* SUPPLIED MATERIAL

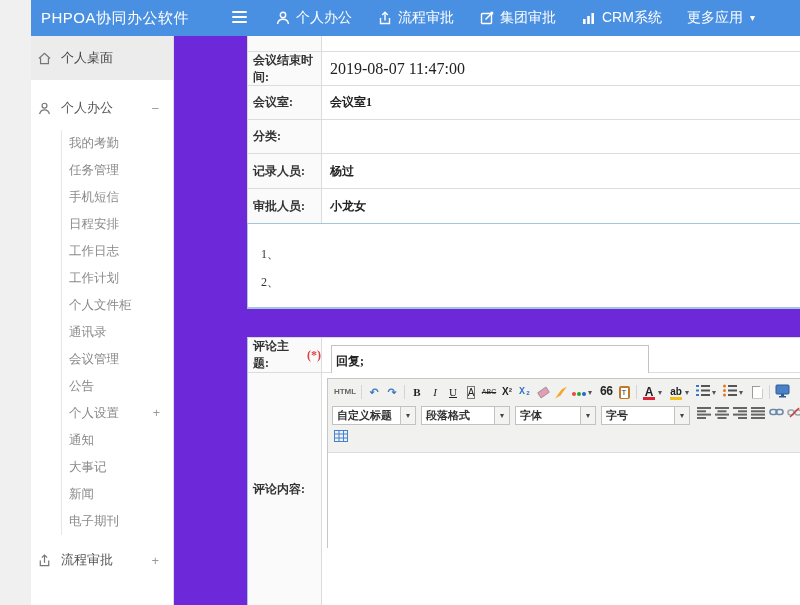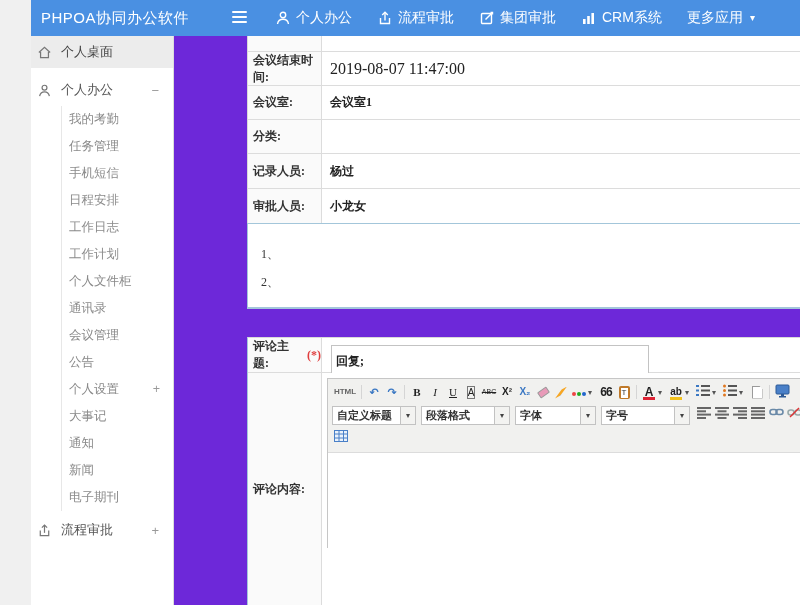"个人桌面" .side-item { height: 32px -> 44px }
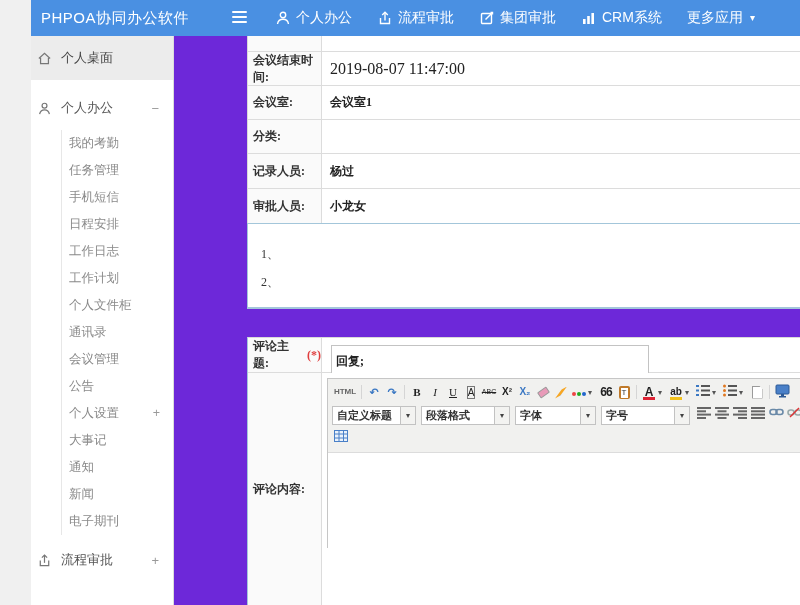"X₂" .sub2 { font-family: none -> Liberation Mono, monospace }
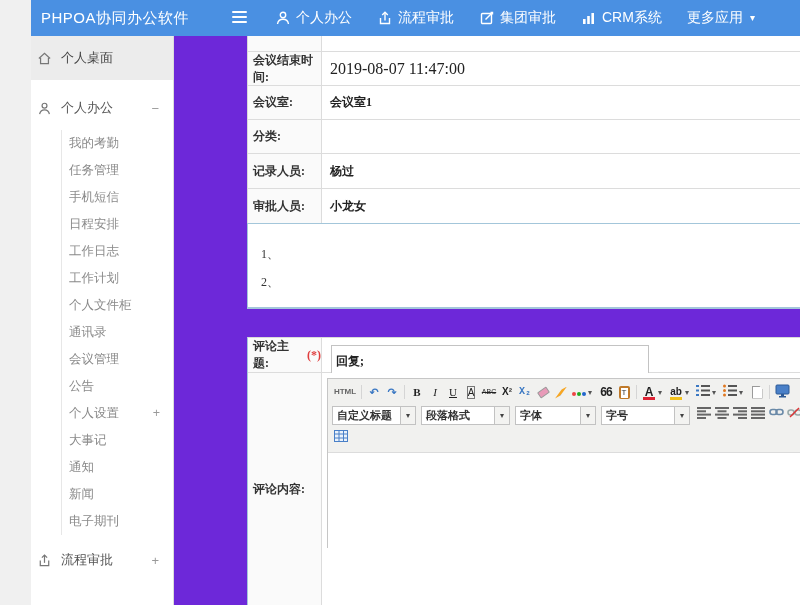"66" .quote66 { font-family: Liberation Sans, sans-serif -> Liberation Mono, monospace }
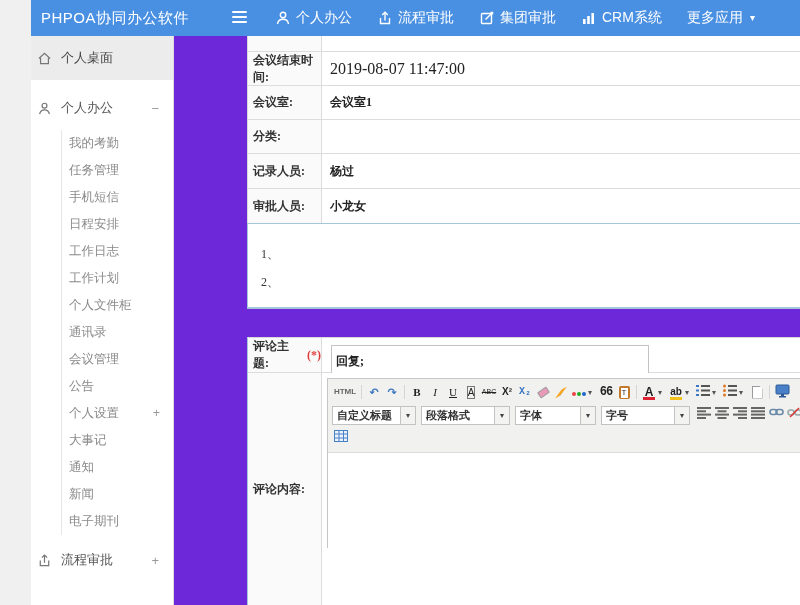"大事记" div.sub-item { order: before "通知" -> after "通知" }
...
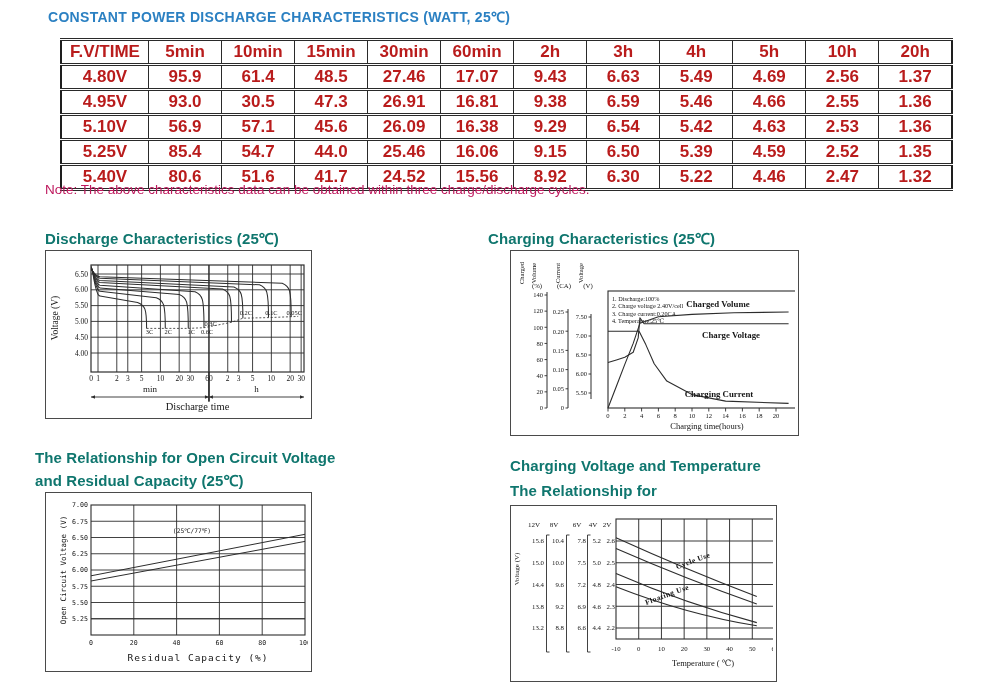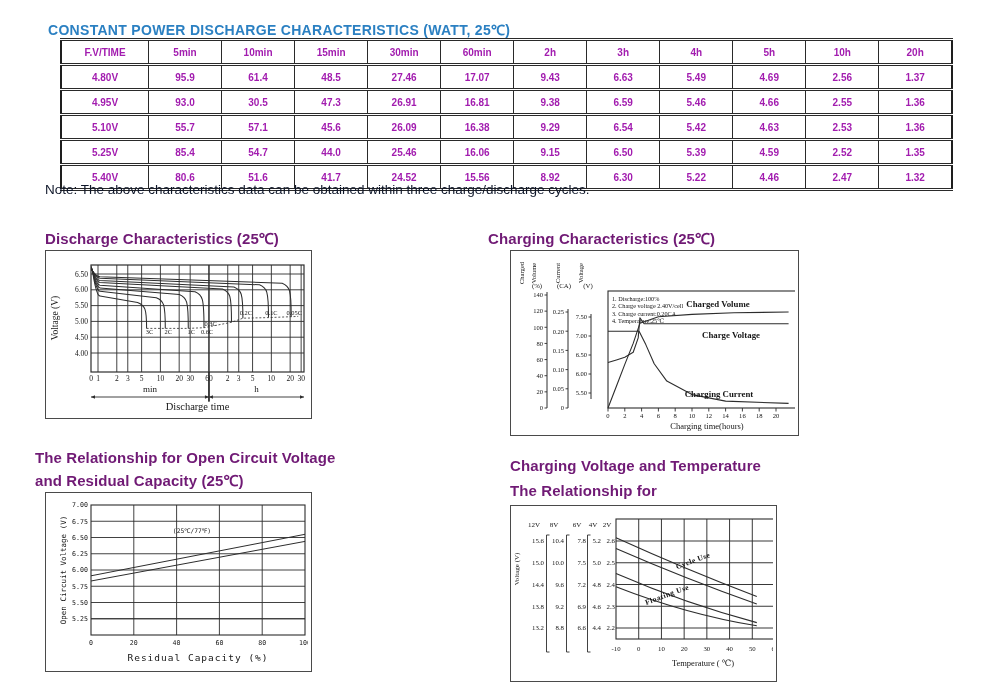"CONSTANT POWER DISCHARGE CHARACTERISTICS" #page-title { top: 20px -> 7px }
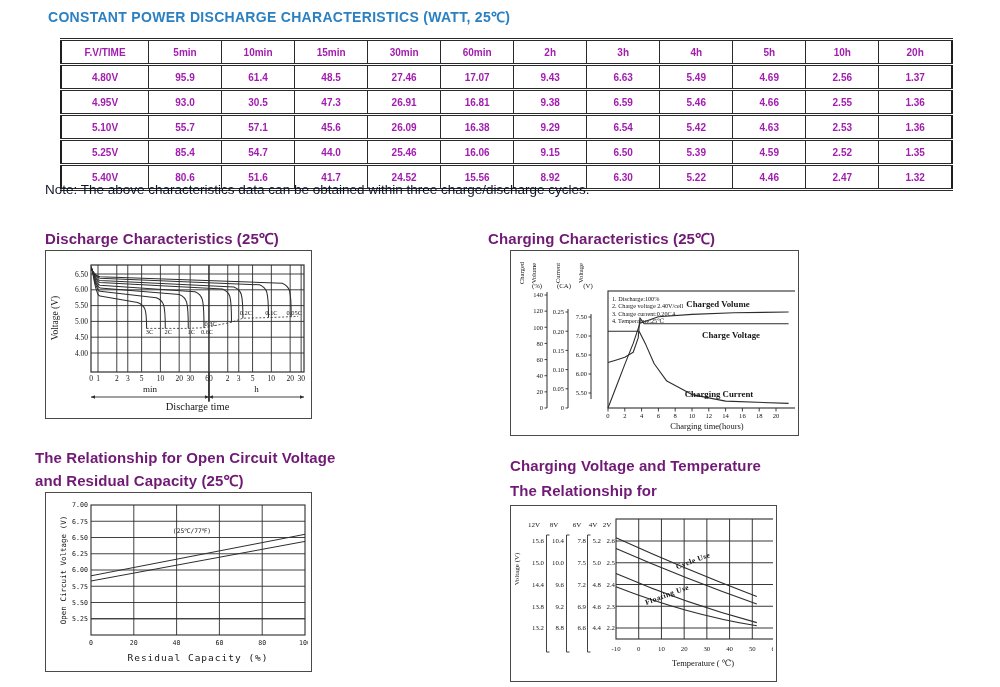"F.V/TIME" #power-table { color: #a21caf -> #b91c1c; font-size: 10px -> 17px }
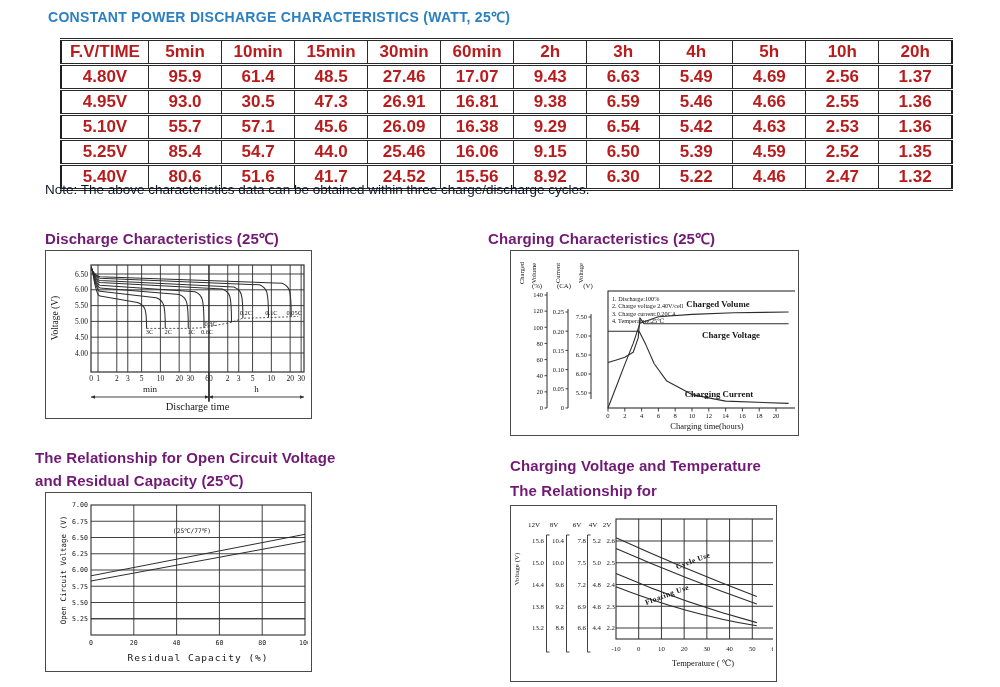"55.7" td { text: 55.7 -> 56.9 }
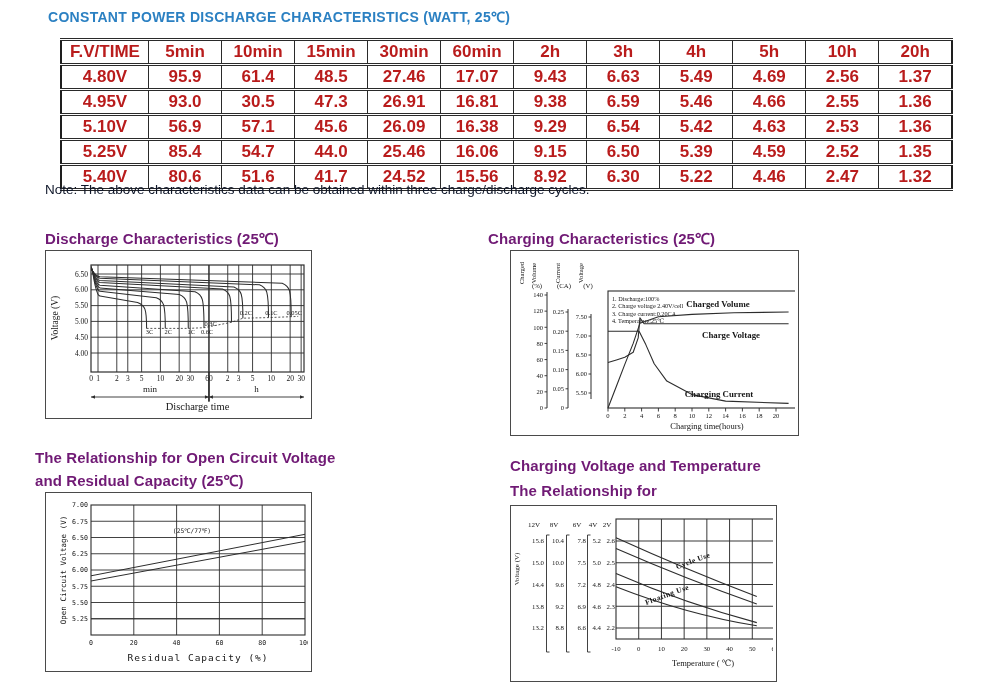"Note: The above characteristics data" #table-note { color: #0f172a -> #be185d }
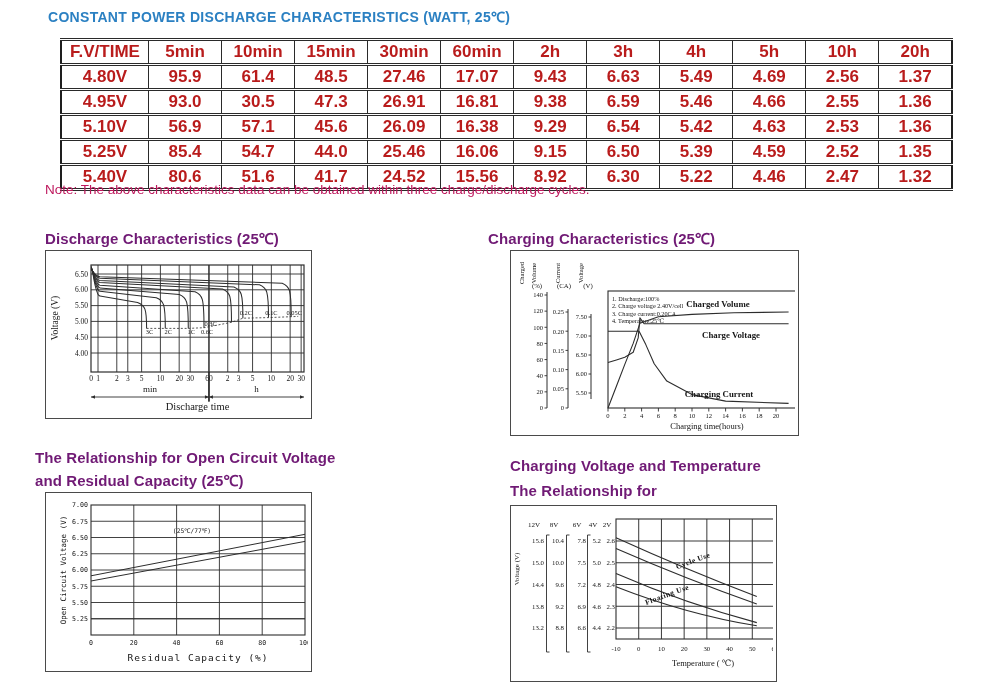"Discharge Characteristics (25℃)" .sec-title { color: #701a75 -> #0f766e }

* WHAT IS NEEDED
Everything from the line above that contains "text: 55.7 ->" down to the line that contains "color: #701a75 ->" must be reproduced exactly, both ends included. Omit the pictures.

* SOLUTION TO THE EXERCISE
"55.7" td { text: 55.7 -> 56.9 }
"Note: The above characteristics data" #table-note { color: #0f172a -> #be185d }
"Discharge Characteristics (25℃)" .sec-title { color: #701a75 -> #0f766e }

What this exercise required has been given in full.